§ Your assignment
Lines below containing the word "justify" should be copied out.

§ Given data
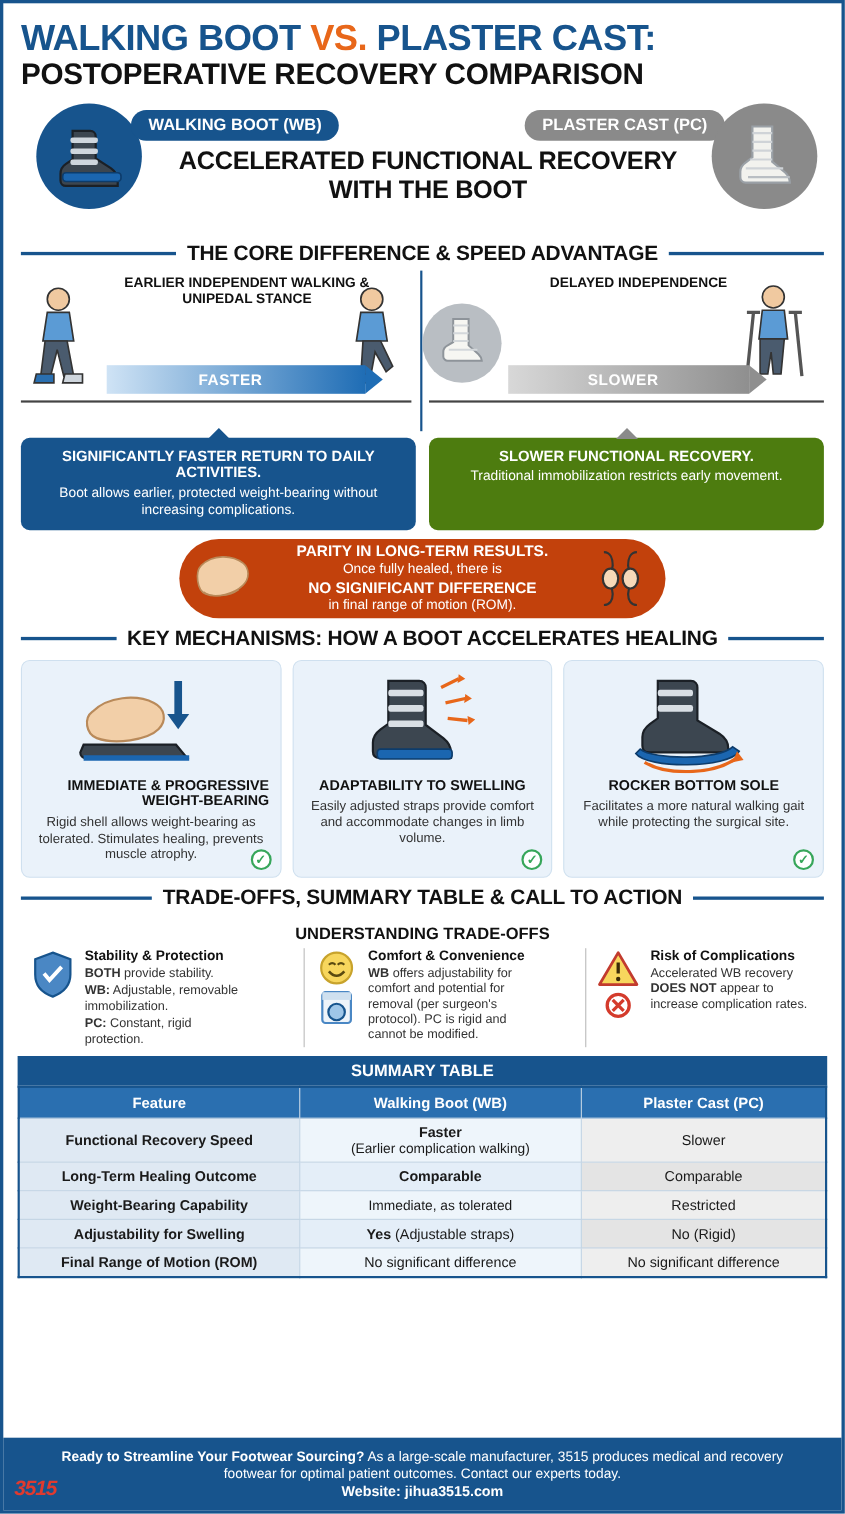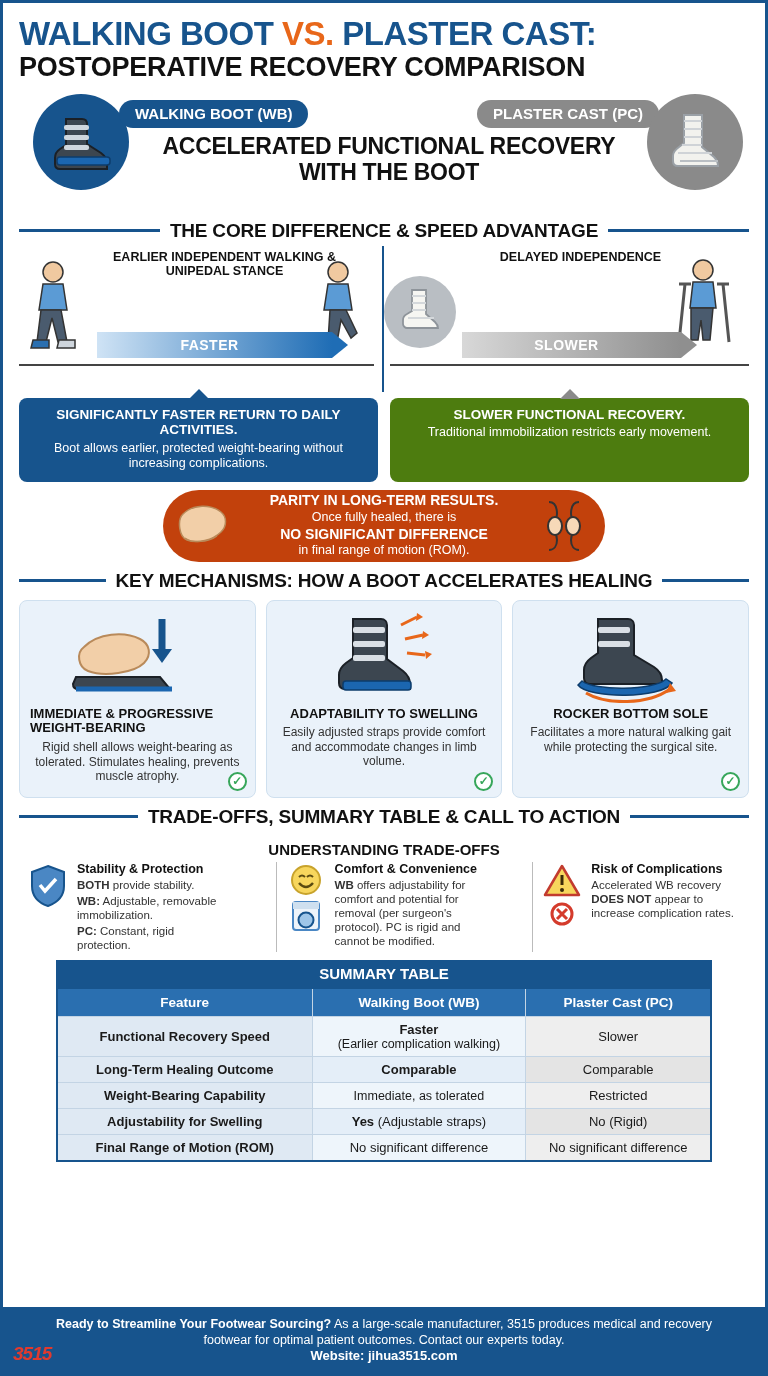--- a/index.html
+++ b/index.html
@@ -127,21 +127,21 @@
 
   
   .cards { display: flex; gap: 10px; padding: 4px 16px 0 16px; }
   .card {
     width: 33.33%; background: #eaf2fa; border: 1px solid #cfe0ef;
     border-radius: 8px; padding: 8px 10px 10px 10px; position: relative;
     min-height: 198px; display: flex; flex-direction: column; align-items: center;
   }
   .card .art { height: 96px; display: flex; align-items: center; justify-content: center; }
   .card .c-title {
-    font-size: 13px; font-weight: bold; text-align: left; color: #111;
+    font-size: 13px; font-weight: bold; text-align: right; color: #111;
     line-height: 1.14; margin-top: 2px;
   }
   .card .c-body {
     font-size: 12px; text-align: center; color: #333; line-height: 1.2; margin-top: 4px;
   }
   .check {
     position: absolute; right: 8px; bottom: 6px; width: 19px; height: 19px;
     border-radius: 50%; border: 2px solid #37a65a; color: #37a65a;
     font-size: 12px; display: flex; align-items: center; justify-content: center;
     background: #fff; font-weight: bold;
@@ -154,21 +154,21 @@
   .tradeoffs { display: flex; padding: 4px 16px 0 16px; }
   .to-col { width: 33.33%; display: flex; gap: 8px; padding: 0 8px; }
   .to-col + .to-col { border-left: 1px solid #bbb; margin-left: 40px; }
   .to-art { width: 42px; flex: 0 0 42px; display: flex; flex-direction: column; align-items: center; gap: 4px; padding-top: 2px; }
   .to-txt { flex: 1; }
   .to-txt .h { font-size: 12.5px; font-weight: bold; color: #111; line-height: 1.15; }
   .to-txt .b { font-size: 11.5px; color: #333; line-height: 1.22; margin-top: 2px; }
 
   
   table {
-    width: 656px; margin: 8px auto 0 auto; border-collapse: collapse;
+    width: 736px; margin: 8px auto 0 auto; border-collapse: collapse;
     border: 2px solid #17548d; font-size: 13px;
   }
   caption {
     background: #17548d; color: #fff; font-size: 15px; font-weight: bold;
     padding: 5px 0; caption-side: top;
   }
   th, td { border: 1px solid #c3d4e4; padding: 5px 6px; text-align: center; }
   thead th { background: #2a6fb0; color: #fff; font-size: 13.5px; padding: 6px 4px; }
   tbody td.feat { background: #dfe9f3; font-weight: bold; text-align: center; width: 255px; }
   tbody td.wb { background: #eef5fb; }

--

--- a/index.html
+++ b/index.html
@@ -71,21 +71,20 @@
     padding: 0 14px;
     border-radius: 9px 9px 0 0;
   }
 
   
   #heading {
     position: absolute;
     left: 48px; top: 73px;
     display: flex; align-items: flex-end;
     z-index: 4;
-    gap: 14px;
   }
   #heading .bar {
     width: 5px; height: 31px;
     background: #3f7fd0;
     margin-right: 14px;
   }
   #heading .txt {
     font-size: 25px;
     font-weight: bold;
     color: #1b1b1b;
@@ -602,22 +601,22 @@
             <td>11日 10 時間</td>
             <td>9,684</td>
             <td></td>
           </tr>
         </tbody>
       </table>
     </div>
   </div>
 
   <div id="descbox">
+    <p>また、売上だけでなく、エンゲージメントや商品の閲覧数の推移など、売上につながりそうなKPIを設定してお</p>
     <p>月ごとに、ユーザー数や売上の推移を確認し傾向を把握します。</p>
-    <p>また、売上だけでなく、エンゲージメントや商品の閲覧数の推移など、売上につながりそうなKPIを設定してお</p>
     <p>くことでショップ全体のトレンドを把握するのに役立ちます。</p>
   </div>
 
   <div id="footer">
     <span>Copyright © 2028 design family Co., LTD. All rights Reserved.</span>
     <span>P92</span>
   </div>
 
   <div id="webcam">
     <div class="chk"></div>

§ Response area
   .card .art { height: 96px; display: flex; align-items: center; justify-content: center; }
     font-size: 12px; display: flex; align-items: center; justify-content: center;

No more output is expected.